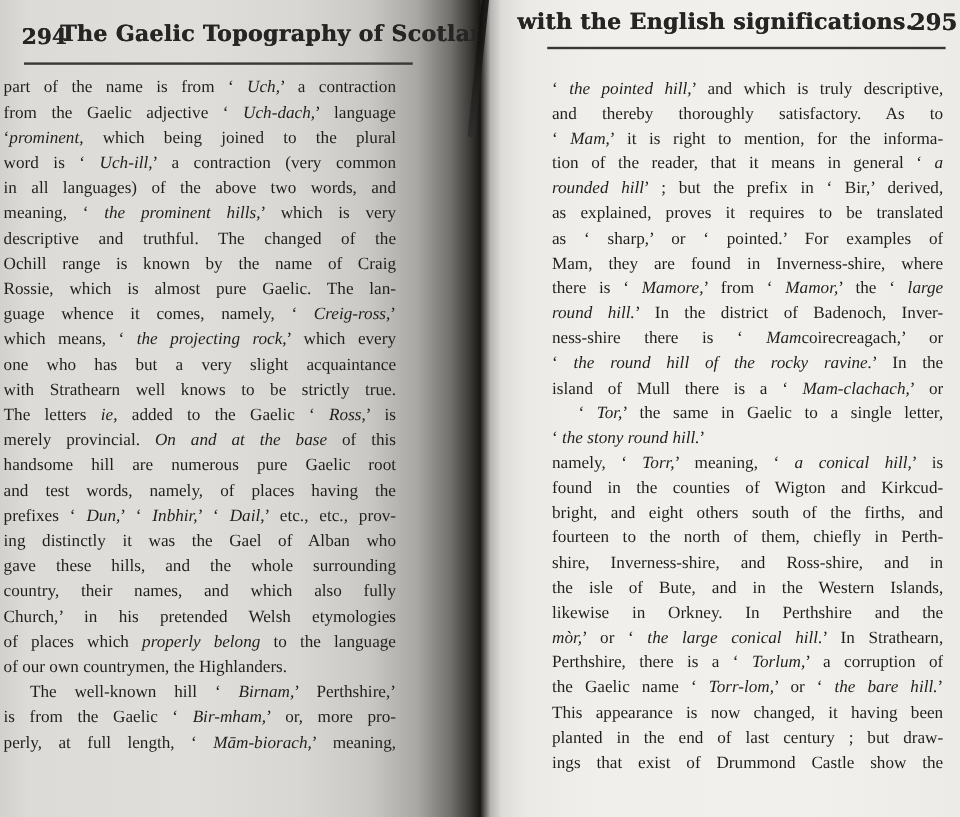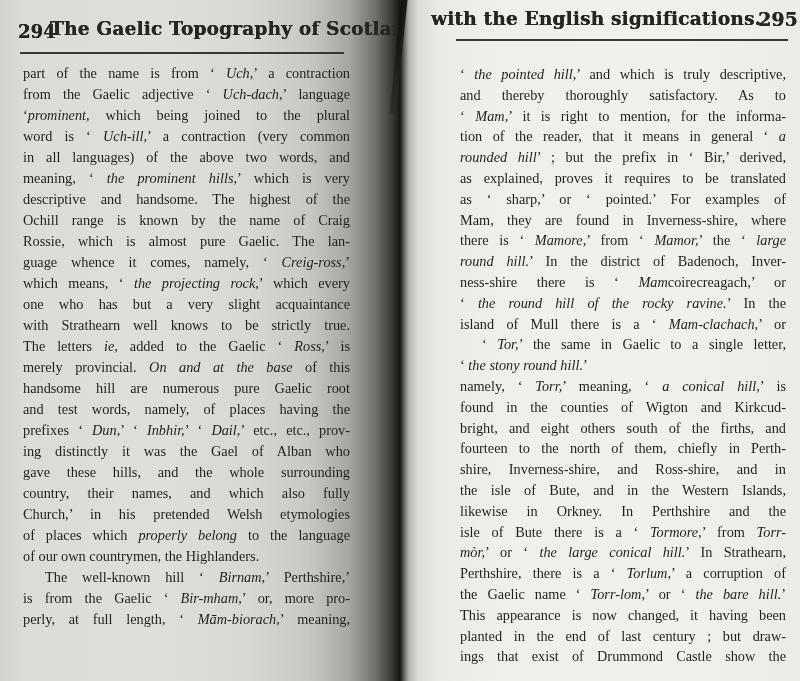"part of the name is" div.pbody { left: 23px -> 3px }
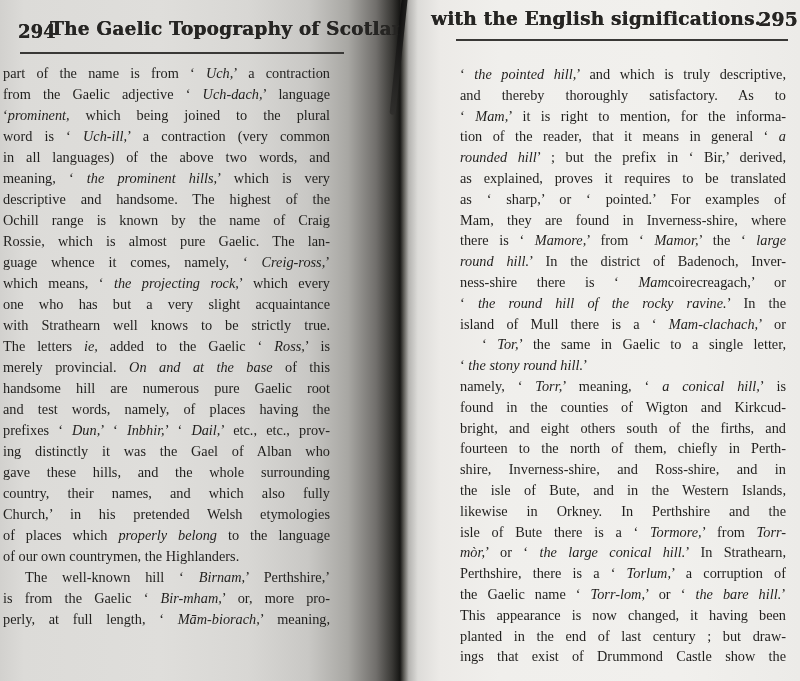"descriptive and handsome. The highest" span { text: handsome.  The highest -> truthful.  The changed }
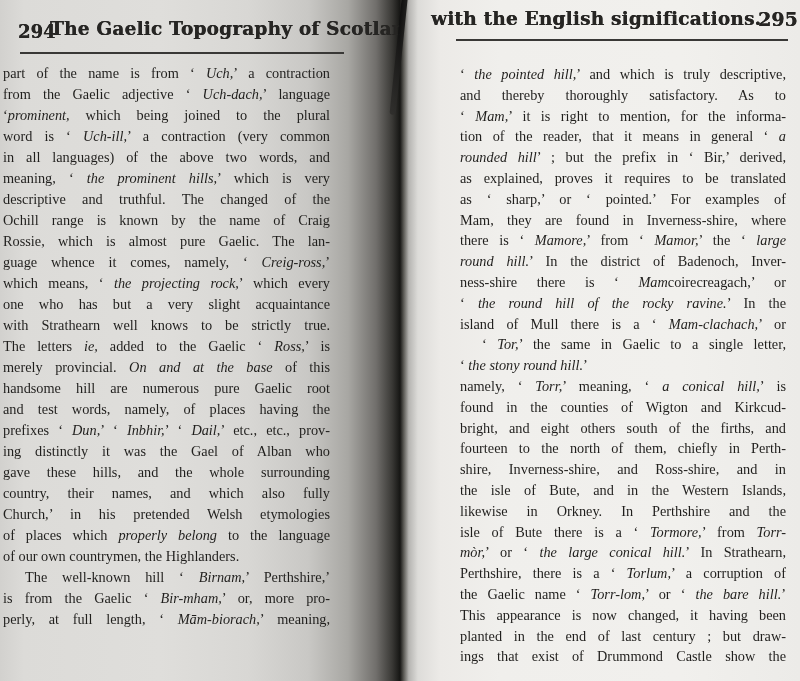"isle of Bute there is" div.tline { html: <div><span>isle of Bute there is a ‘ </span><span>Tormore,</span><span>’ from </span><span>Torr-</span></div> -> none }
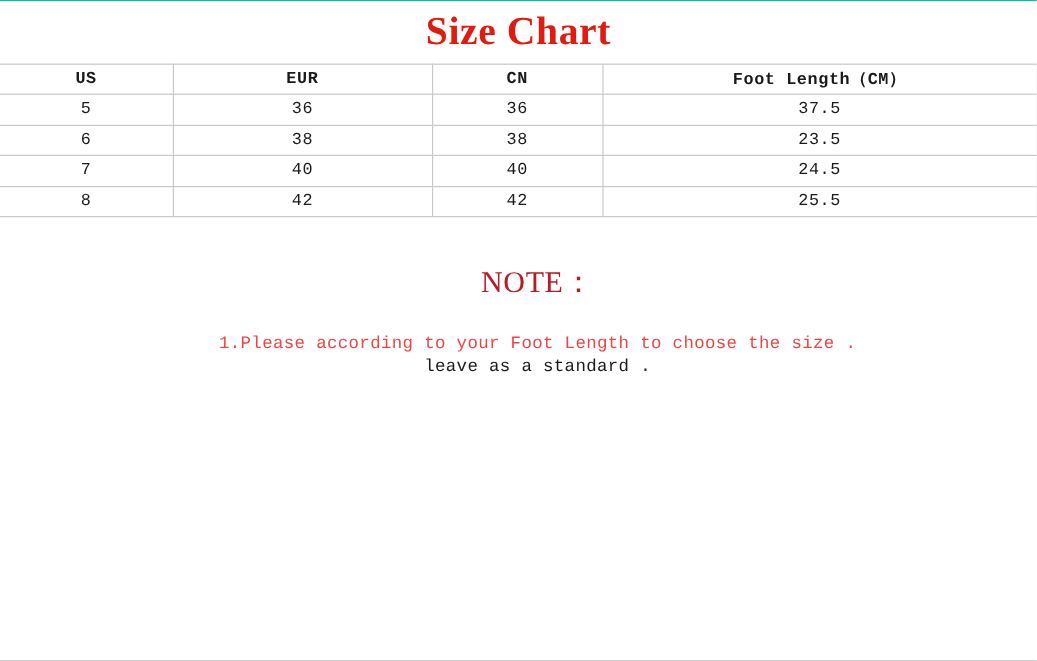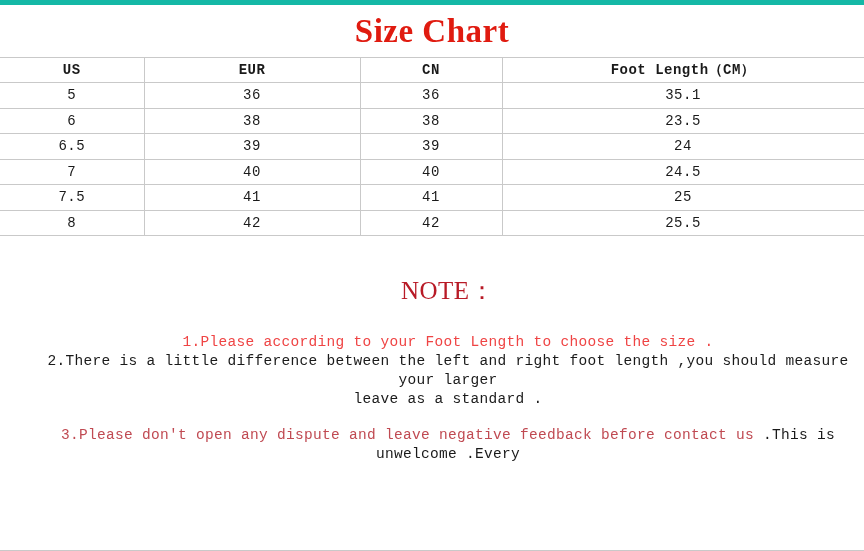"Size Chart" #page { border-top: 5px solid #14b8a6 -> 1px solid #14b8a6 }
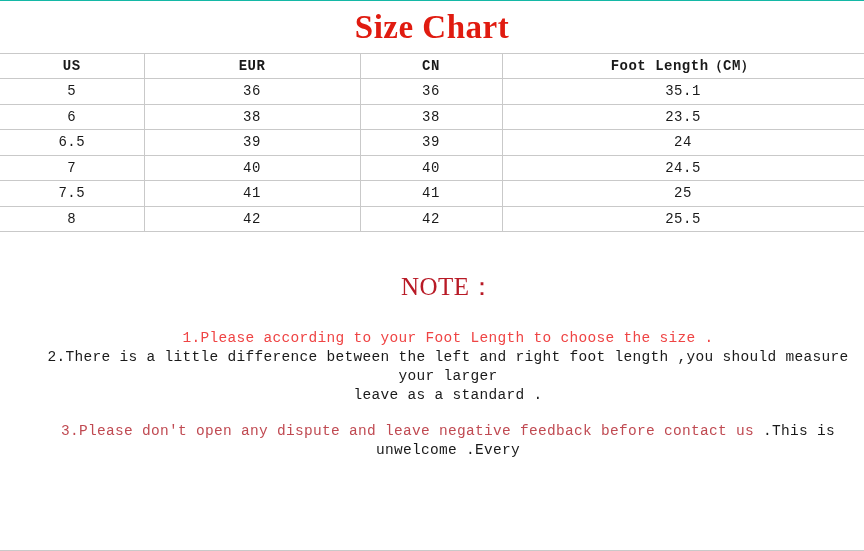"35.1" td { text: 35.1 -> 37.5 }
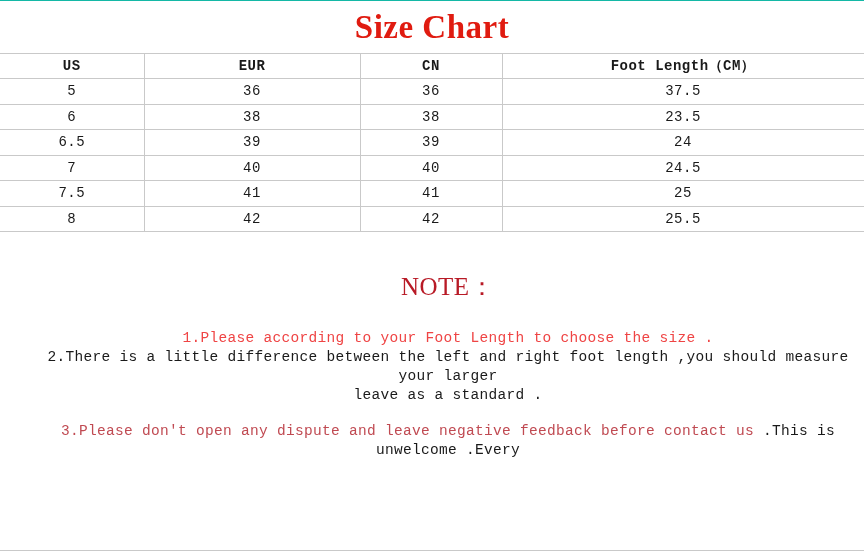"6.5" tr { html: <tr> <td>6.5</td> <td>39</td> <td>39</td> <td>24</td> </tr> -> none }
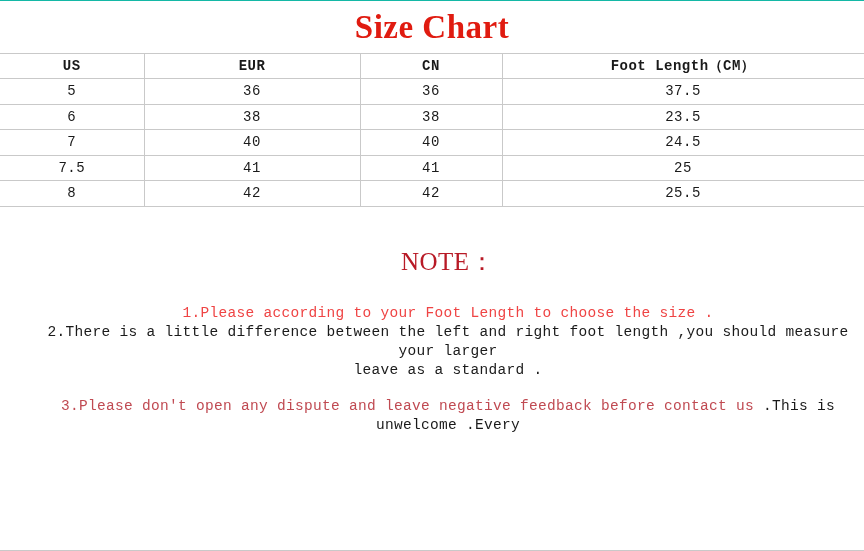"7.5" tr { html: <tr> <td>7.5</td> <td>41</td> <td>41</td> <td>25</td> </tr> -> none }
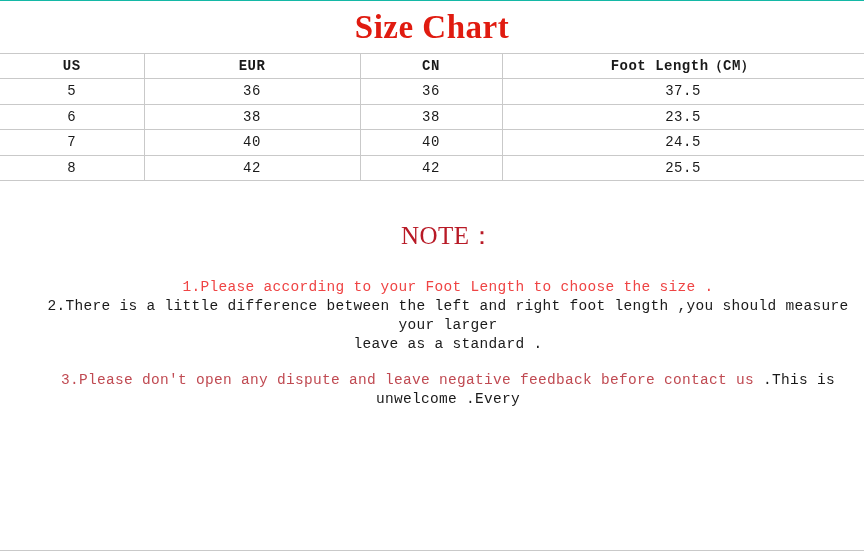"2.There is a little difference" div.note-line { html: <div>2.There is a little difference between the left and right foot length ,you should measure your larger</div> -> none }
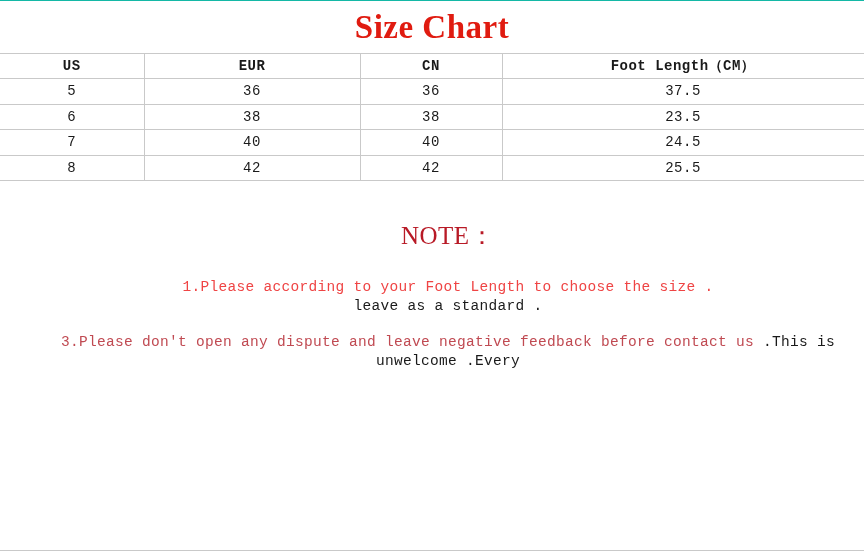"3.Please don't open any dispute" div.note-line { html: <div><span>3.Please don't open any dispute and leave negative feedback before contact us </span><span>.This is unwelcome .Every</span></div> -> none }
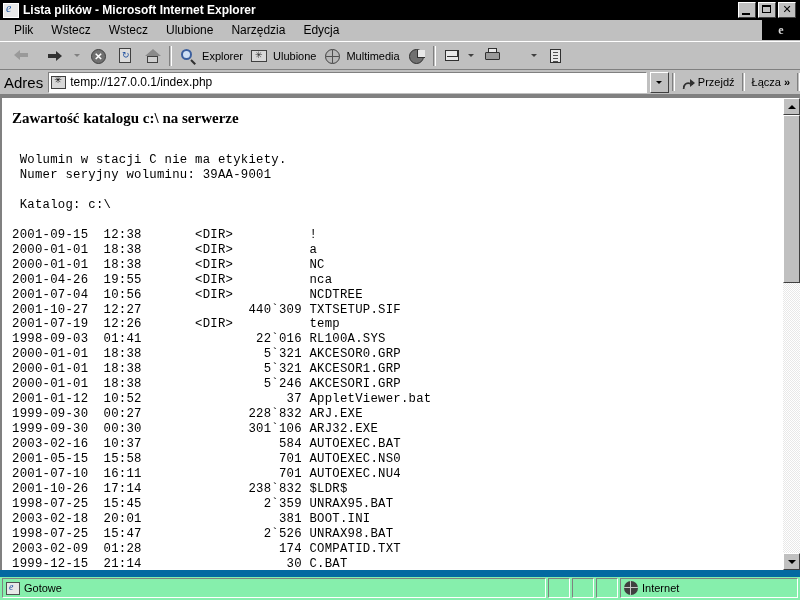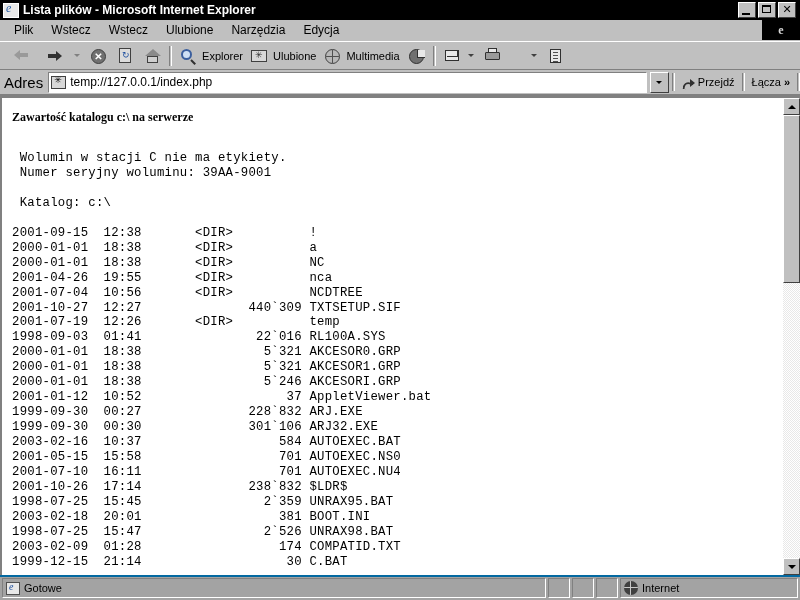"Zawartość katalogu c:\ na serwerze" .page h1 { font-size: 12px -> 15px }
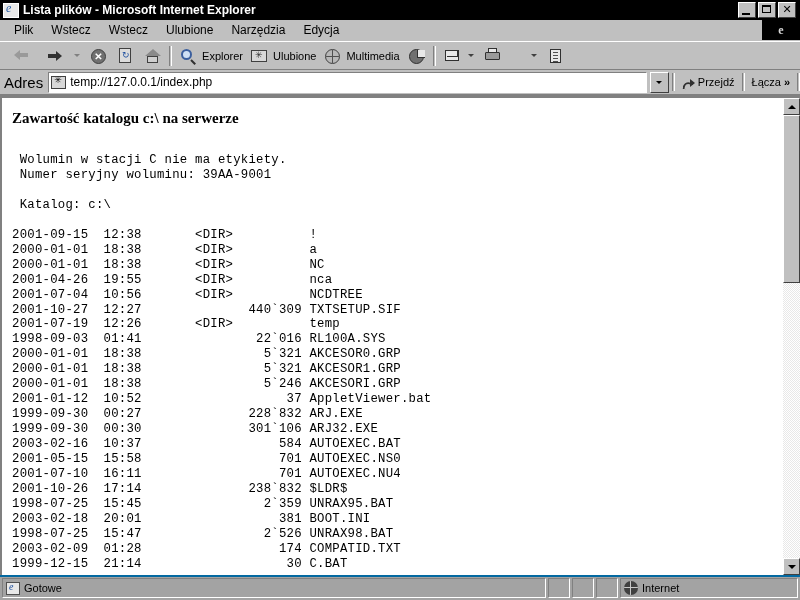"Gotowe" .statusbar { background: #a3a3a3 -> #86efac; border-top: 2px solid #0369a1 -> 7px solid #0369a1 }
-*-
» **Work task**
Would you reproduce the lines above exactly, without carrying over the pictures?

» **Response for this exercise**
"part of the name is" div.pbody { left: 23px -> 3px }
"descriptive and handsome. The highest" span { text: handsome.  The highest -> truthful.  The changed }
"isle of Bute there is" div.tline { html: <div><span>isle of Bute there is a ‘ </span><span>Tormore,</span><span>’ from </span><span>Torr-</span></div> -> none }
"Size Chart" #page { border-top: 5px solid #14b8a6 -> 1px solid #14b8a6 }
"35.1" td { text: 35.1 -> 37.5 }
"6.5" tr { html: <tr> <td>6.5</td> <td>39</td> <td>39</td> <td>24</td> </tr> -> none }
"7.5" tr { html: <tr> <td>7.5</td> <td>41</td> <td>41</td> <td>25</td> </tr> -> none }
"2.There is a little difference" div.note-line { html: <div>2.There is a little difference between the left and right foot length ,you should measure your larger</div> -> none }
"3.Please don't open any dispute" div.note-line { html: <div><span>3.Please don't open any dispute and leave negative feedback before contact us </span><span>.This is unwelcome .Every</span></div> -> none }
"Zawartość katalogu c:\ na serwerze" .page h1 { font-size: 12px -> 15px }
"Gotowe" .statusbar { background: #a3a3a3 -> #86efac; border-top: 2px solid #0369a1 -> 7px solid #0369a1 }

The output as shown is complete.